The Cook, The Thief, His Wife, Her Bank Account (understanding economic outpatient care)

by Ouida on March 29, 2010

Because of chronic employment problems your daughter and her husband are struggling for cash you decide to let them live with you until they can recover. The weeks turn into months, turn into years and they never do seem to recover. Your granddaughter needs a cosigner for her student loans. You decide to do it. Your brother is between jobs and needs help with the rent. You do it. Your boyfriend is between jobs and needs help with the mortgage, you do it.  Your brother’s marriage is breaking up, his business is in the tank and he asks you for a “loan” of a few thousand dollars to help with the mortgage.  Do you do it?  Your brother calls needing thousands of dollars in dental work, but he doesn’t have the money.  Do you do it?  All of these situations are examples of Economic Outpatient Care (EOC), a term coined by Stanley and Danko in their book, The Millionaire Next Door. According to Stanley and Danko EOC refers to the substantial economic gifts and acts of kindness some parents give their adult children and grandchildren.  While Stanley and Danko refer to actions of parents when using this term, EOC can occur in any family in which large economic gifts pass from one family member to another.

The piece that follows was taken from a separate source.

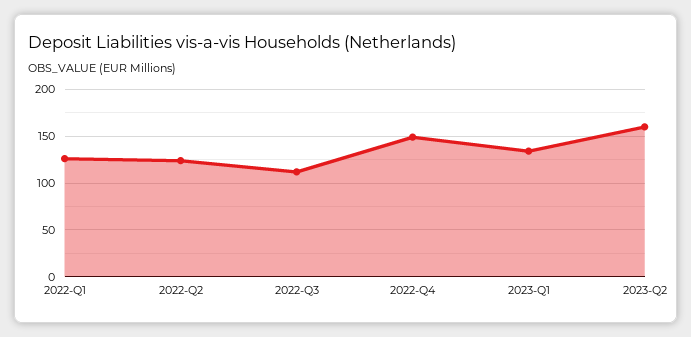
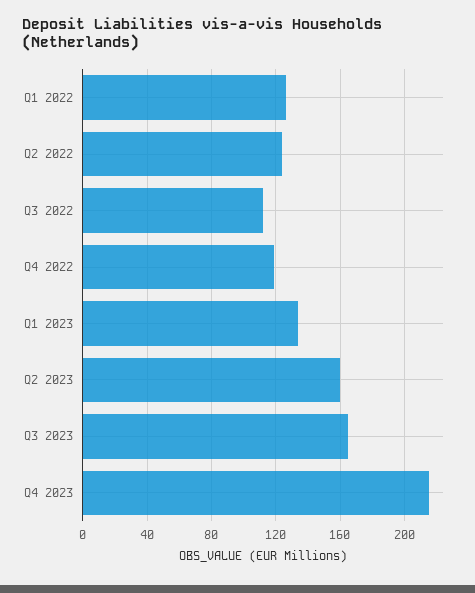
2022-Q4: 150 -> 120
Q3 2023: none -> 165
Q4 2023: none -> 215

What is the ultimate impact of EOC? The recipients as a group produce much less than non-recipients and they are much less likely to become economically independent.  EOC does not refer to isolated one-time gifts intended to help a person get through a rough patch, but to recurrent and ongoing gifts to family members in perpetual need.  Because chronic recipients of EOC tend to remain dependent they tend to drain or consume the resources of the giver attaining a disproportionate share of any inheritance.

How can something intended for good, produce harm?  Because simply solving someone’s immediate economic problem does not create the skills that foster independence but what it does do is set the stage for the expectation of ongoing economic assistance. Stanley and Danko found that investing in a child’s education and fostering an environment of independent thought, leadership and personal responsibility actually assists adults in becoming independent.

With this information, how do you decide whether or not to provide assistance to a relative when asked? First ask yourself if the person asking is chronically in need.  If so, your gift may not have the positive effect you intend.  Painful as it is, it may be better to decline to help.  It is not clear that giving the assistance in the form of a loan produces better results therefore, to ensure peace in the family, it may be wise to give assistance as a loan only if you will need the money back at some future date.  Second, can you afford to lose the money? If you are thinking of assisting someone with money you cannot afford to lose, you should decline to help.  Third, if you decide to help, set a limit on your assistance by limiting the dollar amount or the total number of times you intend to help.

It is hard to see the people we love in trouble and it is hard not to want to help.  I have certainly benefited from parental support as a young adult and am grateful for it, but there comes a time when we have to grow up and live independently of our parents, grandparents, sisters and brothers.

Please share your thoughts.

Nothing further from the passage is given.